### TASK PROMPT
For every line in the material below that holds "letter", report the line.

### SOURCE MATERIAL

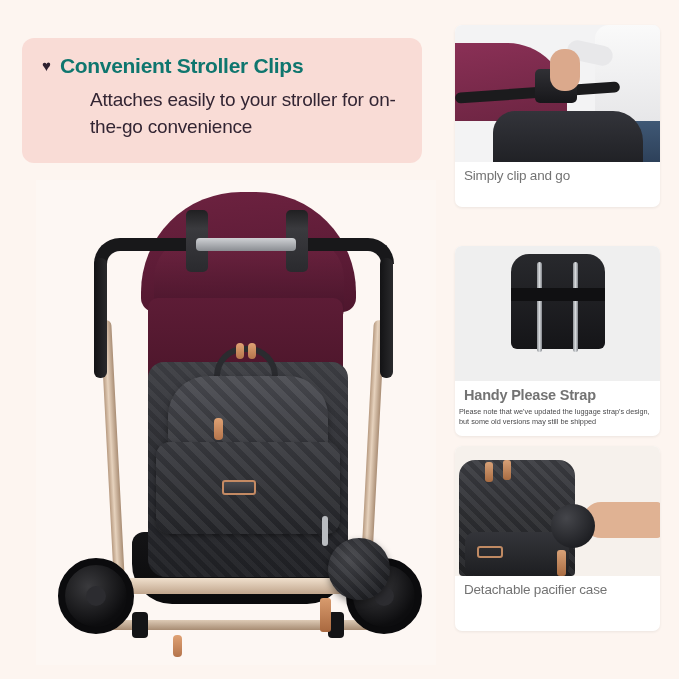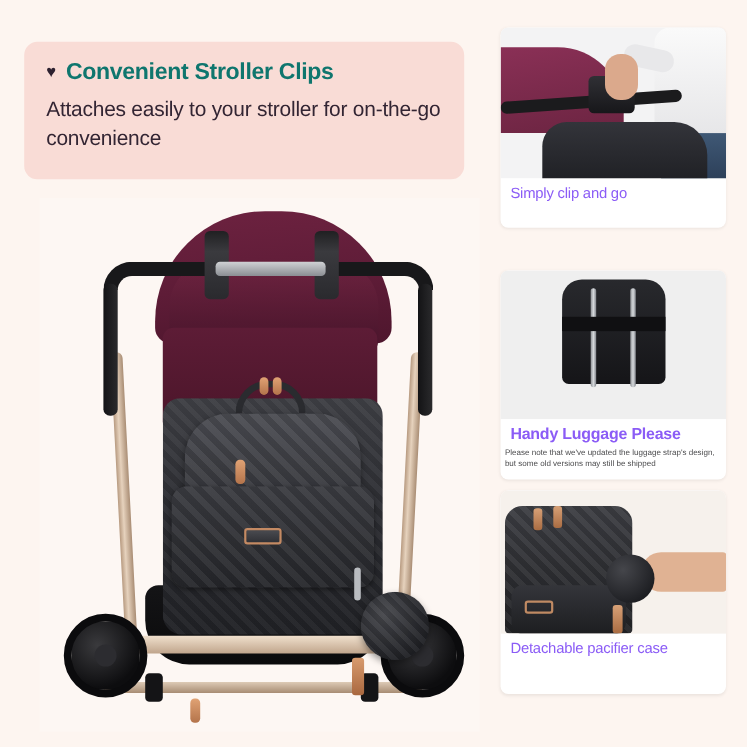--- a/index.html
+++ b/index.html
@@ -24,6 +24,7 @@
   .callout-body {
     margin-top: 9px; font-size: 19px; line-height: 1.42; color: #332533;
     letter-spacing: -0.2px;
+    margin-left: 48px;
   }
 
   

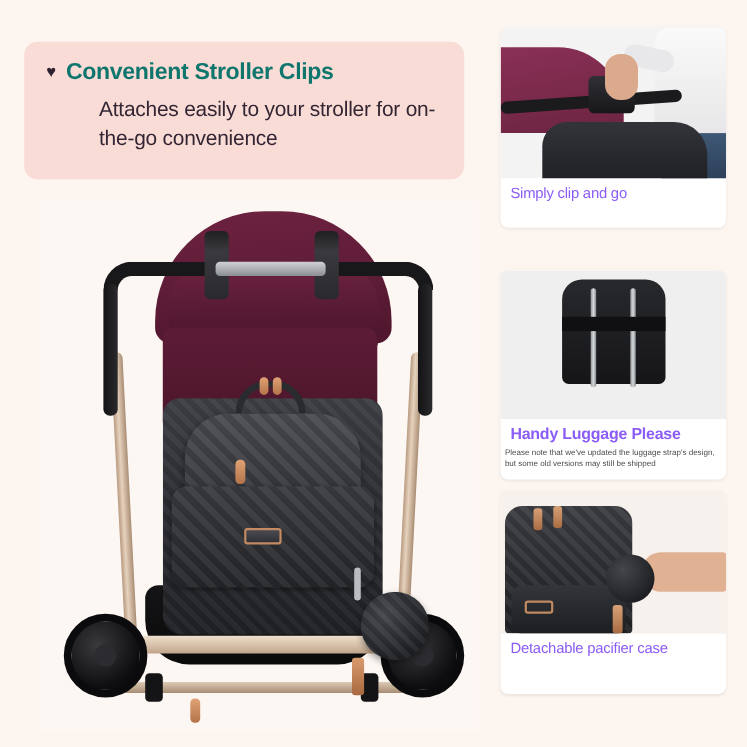--- a/index.html
+++ b/index.html
@@ -195,7 +195,7 @@
   .card.c2 .card-photo { height: 135px; background: #efefef; }
   .card.c3 .card-photo { height: 130px; background: #f6f1ec; }
   .card-caption {
-    padding: 6px 9px 0 9px; font-size: 13.5px; color: #8b5cf6;
+    padding: 6px 9px 0 9px; font-size: 13.5px; color: #737373;
     letter-spacing: -.2px; line-height: 1.18;
   }
   .card-caption.strong { font-weight: bold; font-size: 14.5px; }

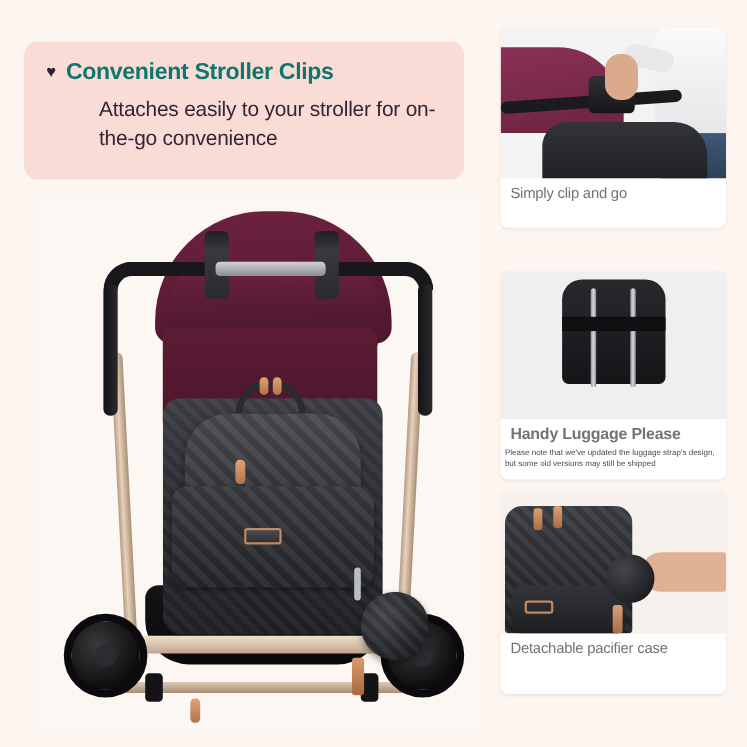--- a/index.html
+++ b/index.html
@@ -382,7 +382,7 @@
       <div class="s2-strap"></div>
       <div class="s2-suitcase"></div>
     </div>
-    <div class="card-caption strong">Handy Luggage Please</div>
+    <div class="card-caption strong">Handy Please Strap</div>
     <div class="card-note">Please note that we've updated the luggage strap's design, but some old versions may still be shipped</div>
   </div>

### ANSWER TO THIS EXERCISE
     letter-spacing: -0.2px;
     letter-spacing: -.2px; line-height: 1.18;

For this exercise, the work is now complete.